La cotidianidad todavía es una nueva rutina, una nueva cultura y un lenguaje diferente. “Recuerdo una tarde de compras. Aunque no soy de gritar, alcé la voz para llamar a Mark al otro lado del almacén: amor, ¡qué chaquetas de cuero tan divinas!, ven y las coges para que sientas la textura”. Sólo un mexicano podría dimensionar el tamaño o la gracia de la vulgaridad que acababa pronunciar, por eso las miradas y el rubor. “Chamarra, recuerda que se dice chamarra, y trata omitir de tu vocabulario el verbo coger”, le recordó su esposo entre risas. Después volvieron a casa recordando la anécdota y se dedicaron a descansar y a alimentar a sus mascotas: John Bon Jovi, el perro; Paris Patricia Hilton, la gata, y Leoncio Emilio, el gato. Todos de apellido Fontacher.
Hoy lee mucho y por su trabajo todas las sesiones de lectura las dedica a la ciencia, la salud y la tecnología, desde México graba y dirige su programa. Las tardes de Baudelaire y Sartre se quedaron en el pasado pero las revive día a día, porque para ejercer el periodismo “te sientes mejor informado si pasaste por la academia”. El estudio de Ciencia Política en la Universidad de las Andes –dice– es la base sobre la que apoya su criterio y la que le hizo dar cuenta de que la televisión era la sangre que corría por sus venas, como para los actores de teatro las tablas. En los salones conoció a una de sus grandes amigas, Lina Arbeláez, quien la describe como “una universitaria tímida y callada”.
Lina fue testigo de la metamorfosis, vio a su amiga incursionando en el modelaje y en la televisión a fuerza de ganas de buscar alternativas de trabajo que se acomodaran a sus intereses. La vería después siendo presentadora en City TV, en el Canal Caracol y en RCN, y posando en topless para algunas revistas. “Mónica se volvió extrovertida, la televisión le ayudó a desenvolverse”.
Si ella está al mando, todo está bien.
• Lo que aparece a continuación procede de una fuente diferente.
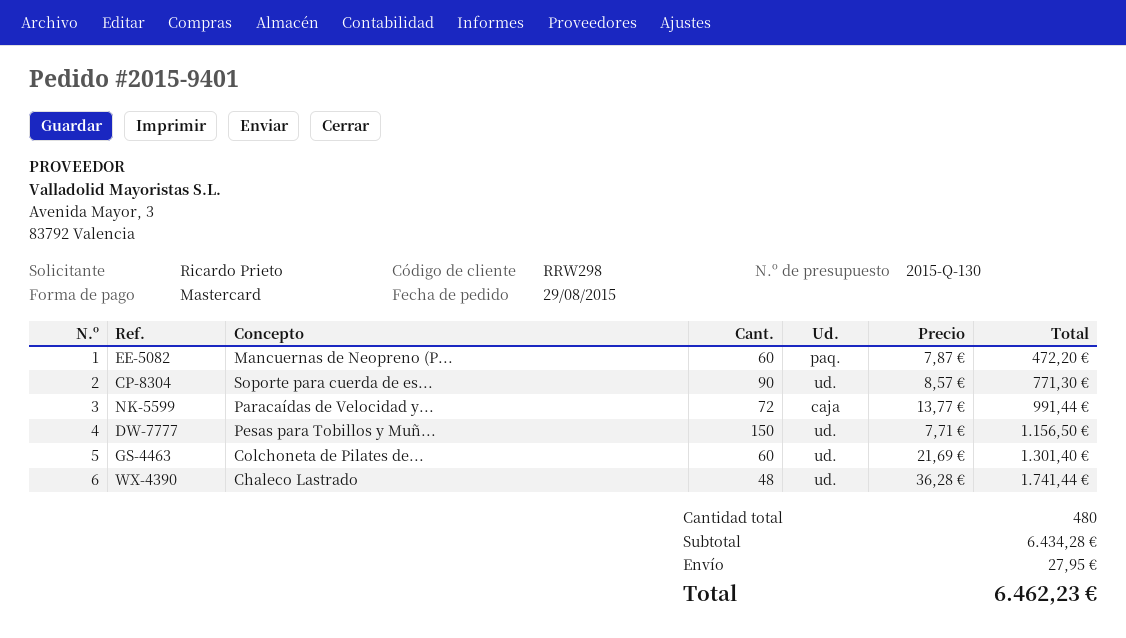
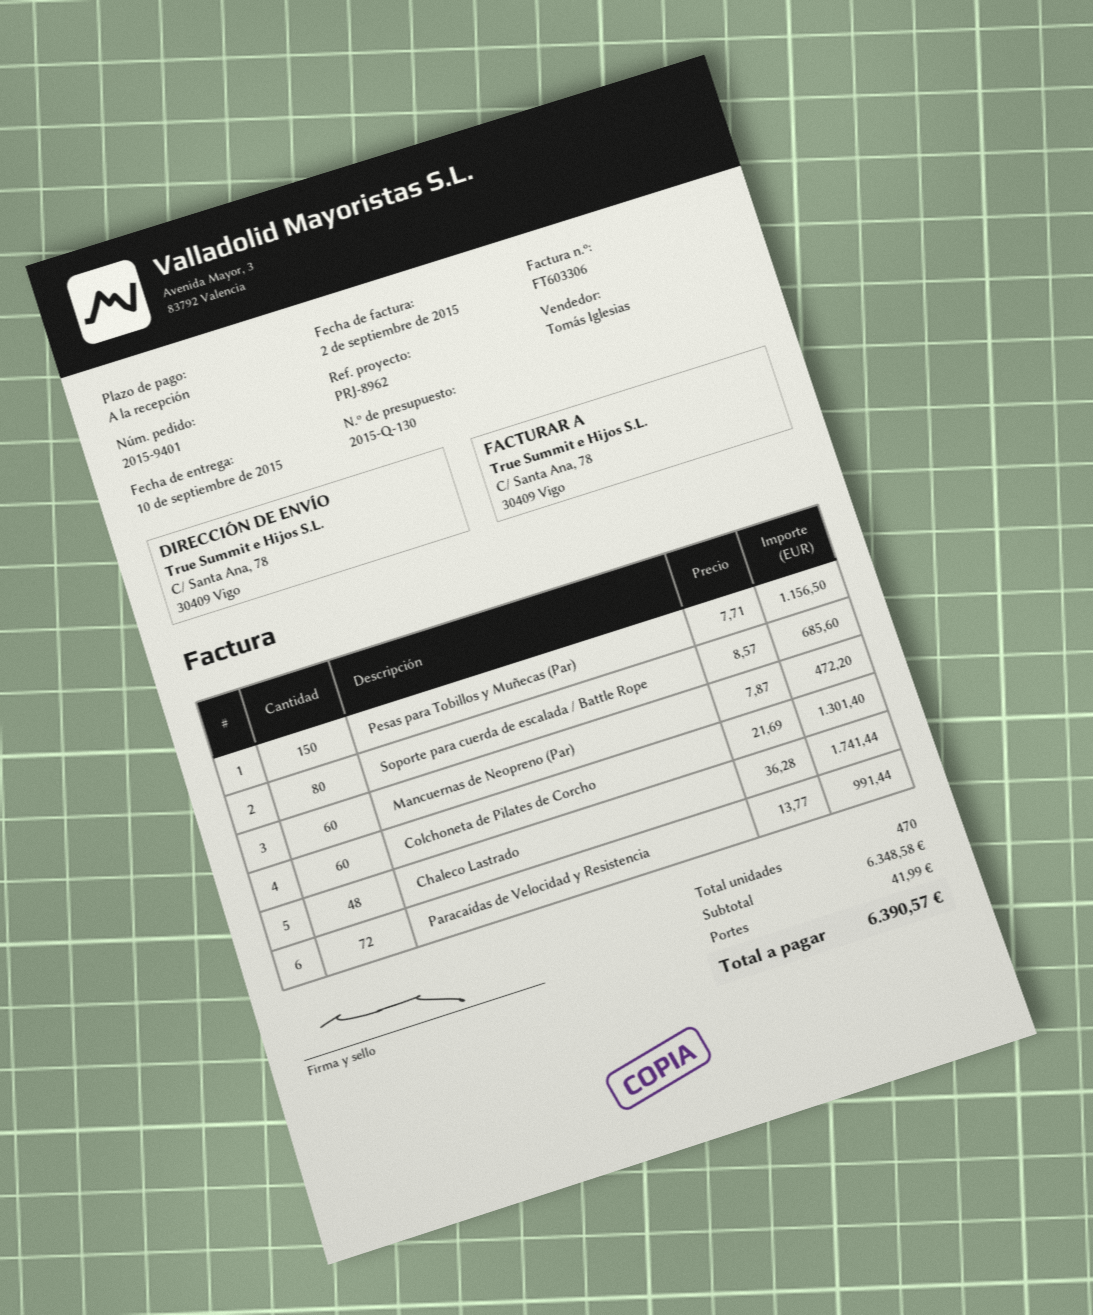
Soporte para cuerda de es...: 90 x 8.57 = 771.30 -> 80 x 8.57 = 685.60
total quantity: 480 -> 470
subtotal: 6434.28 -> 6348.58
shipping: 27.95 -> 41.99
total: 6462.23 -> 6390.57

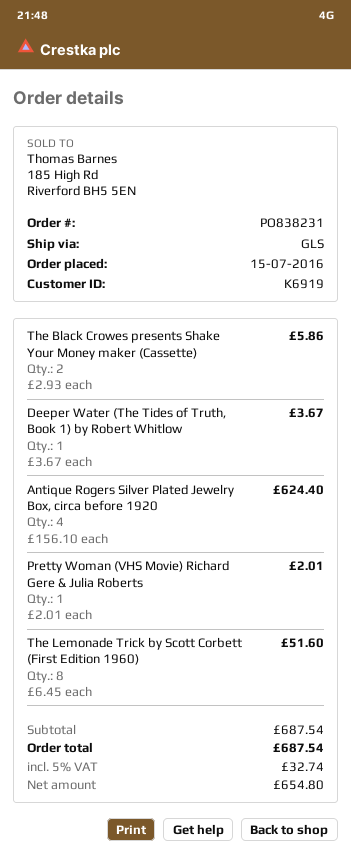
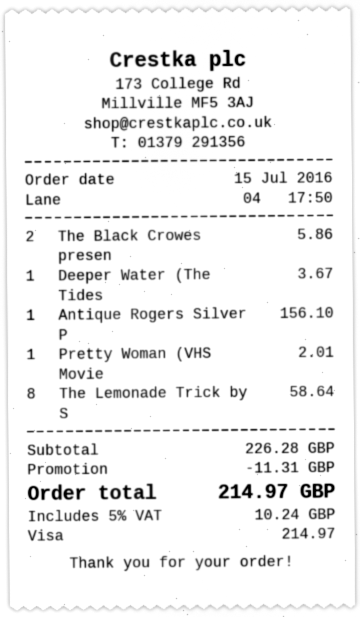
Antique Rogers Silver Plated Jewelry Box, circa before 1920: 4 for 624.40 -> 1 for 156.10
The Lemonade Trick by Scott Corbett (First Edition 1960): 8 for 51.60 -> 8 for 58.64
subtotal: 687.54 -> 226.28
discount: none -> 11.31
tax: 5% = 32.74 -> 5% = 10.24
total: 687.54 -> 214.97

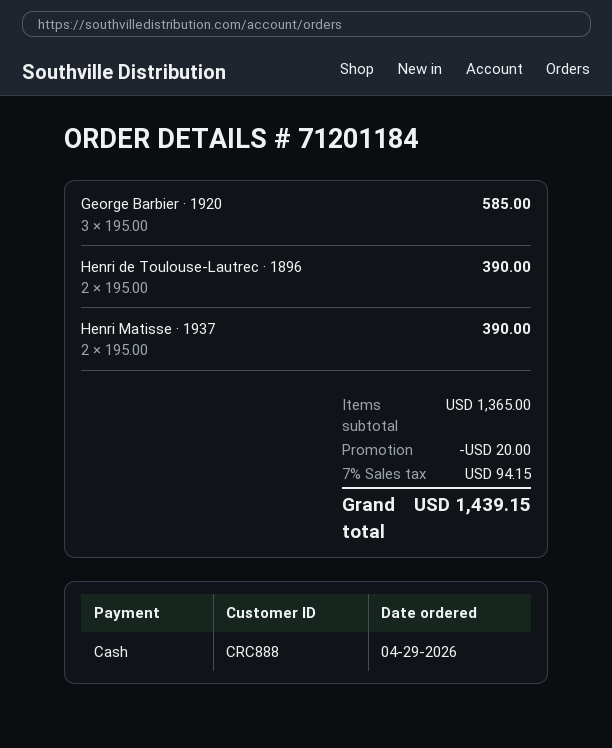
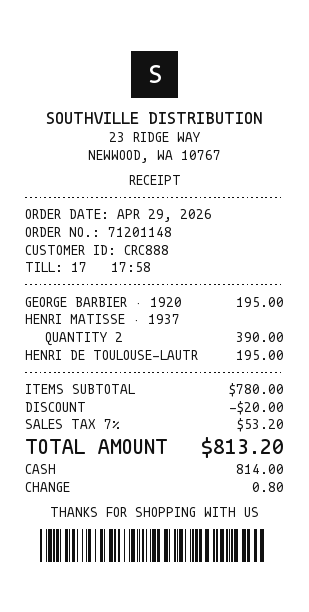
order number: 71201184 -> 71201148
George Barbier · 1920: 3 for 585.00 -> 1 for 195.00
Henri de Toulouse-Lautrec · 1896: 2 for 390.00 -> 1 for 195.00
subtotal: 1365.00 -> 780.00
tax: 7% = 94.15 -> 7% = 53.20
total: 1439.15 -> 813.20

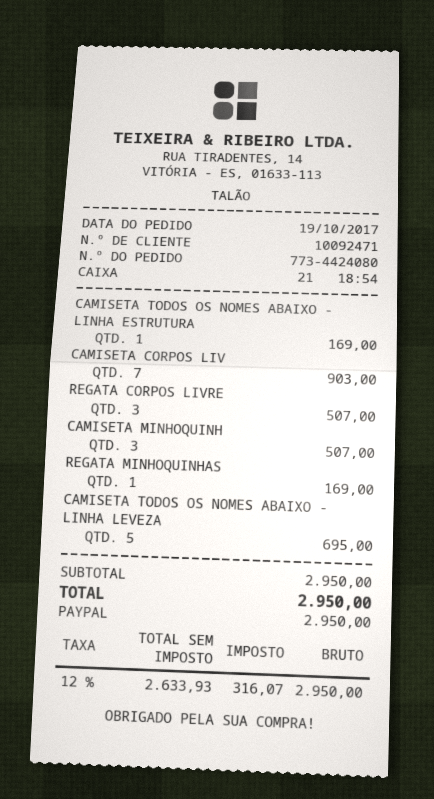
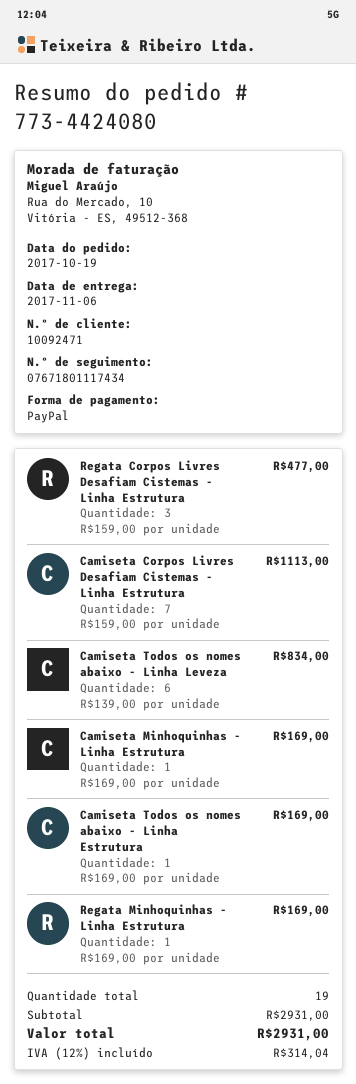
CAMISETA CORPOS LIV: 7 for 903.00 -> 7 for 1113.00
REGATA CORPOS LIVRE: 3 for 507.00 -> 3 for 477.00
CAMISETA MINHOQUINH: 3 for 507.00 -> 1 for 169.00
CAMISETA TODOS OS NOMES ABAIXO - LINHA LEVEZA: 5 for 695.00 -> 6 for 834.00
subtotal: 2950.00 -> 2931.00
tax: 12% = 316.07 -> 12% = 314.04
total: 2950.00 -> 2931.00

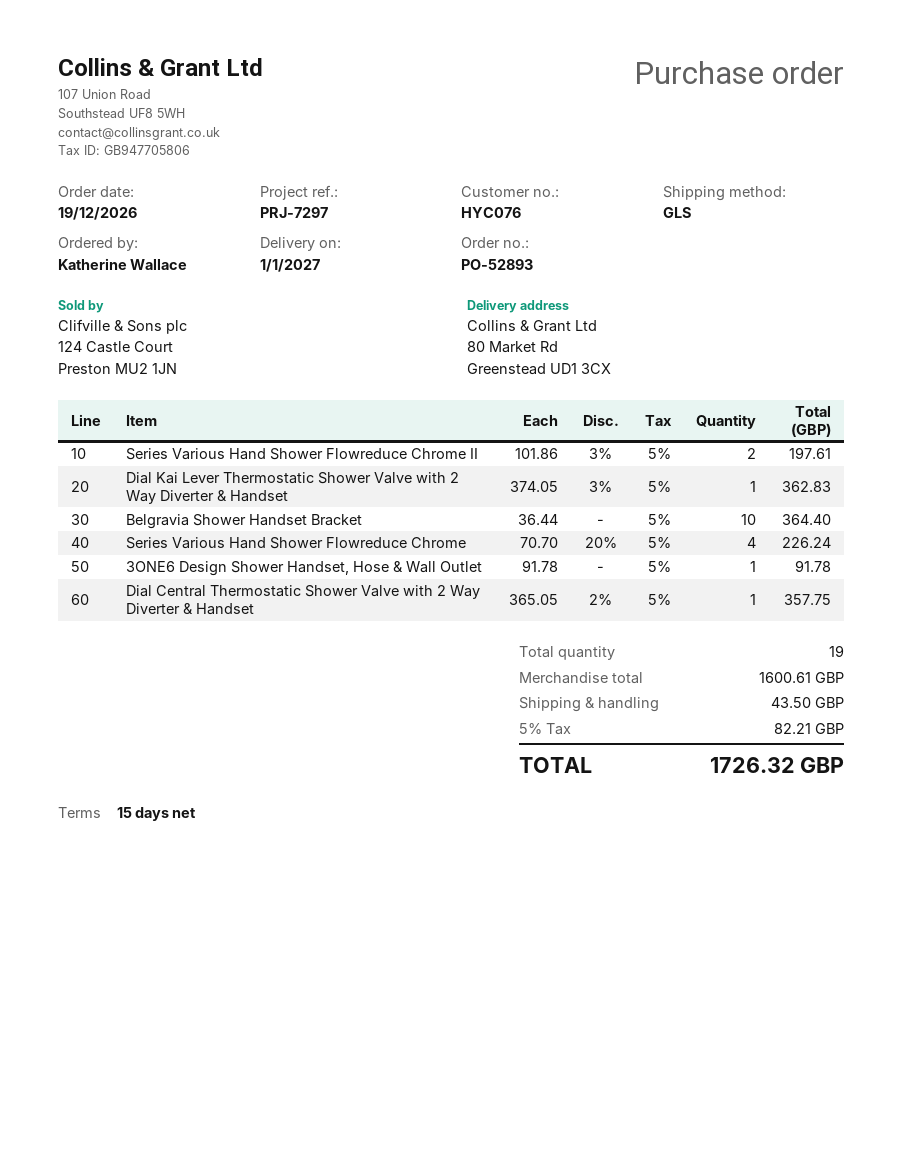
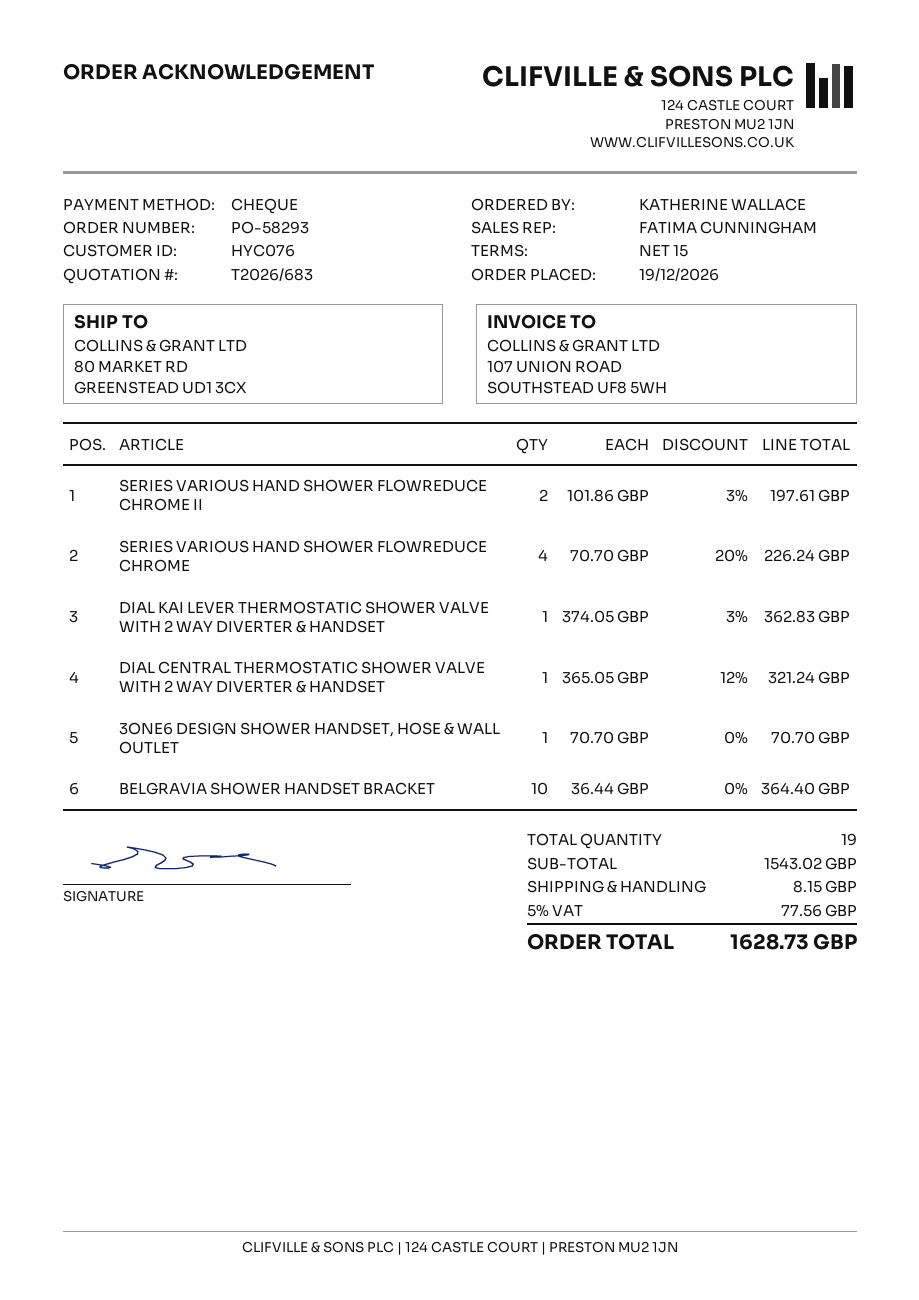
order number: PO-52893 -> PO-58293
3ONE6 Design Shower Handset, Hose & Wall Outlet: 1 x 91.78 = 91.78 -> 1 x 70.70 = 70.70
Dial Central Thermostatic Shower Valve with 2 Way Diverter & Handset: 1 x 365.05 - 2% = 357.75 -> 1 x 365.05 - 12% = 321.24
subtotal: 1600.61 -> 1543.02
shipping: 43.50 -> 8.15
tax: 5% = 82.21 -> 5% = 77.56
total: 1726.32 -> 1628.73

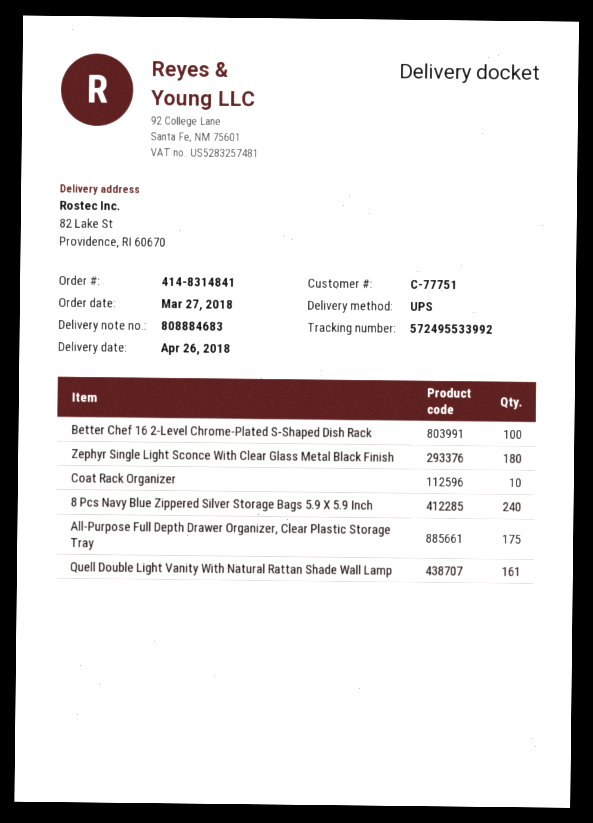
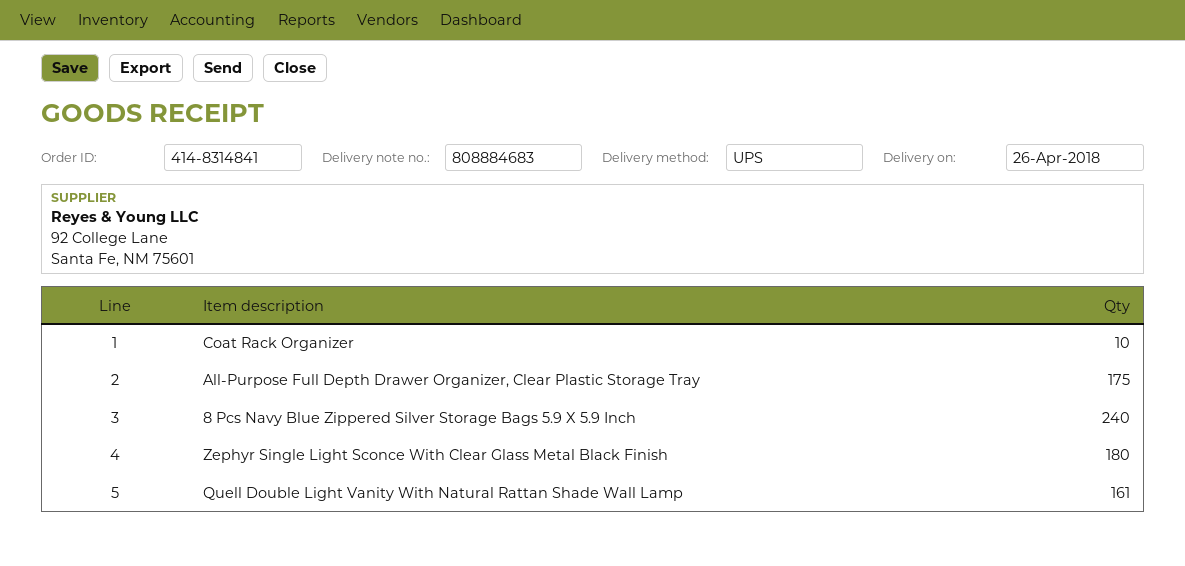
Better Chef 16 2-Level Chrome-Plated S-Shaped Dish Rack: 100 -> none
Quizá por eso le da un poco de nervios montarse en un avión, sería diferente si pudiera ser piloto, “lo que yo manejo me da seguridad”. Mónica maneja su vida desde el colegio –el Santa María–, donde jugaba hockey con sus compañeras; desde que su padre le dijo: “Tranquila, Moñita, que nunca te voy a dejar de querer”, cuando estaba en riesgo de perder el año. Maneja su programa hablando con expertos de todo el mundo y su tiempo cuando las directivas del canal le piden hacer “presencia de talento” para promocionar el nuevo canal, puede ser en Los Ángeles, puede ser en España. Un flash, una sonrisa o un gesto de mujer fatal, Mónica Fonseca también sabe manejar su belleza cuando los lentes la están mirando.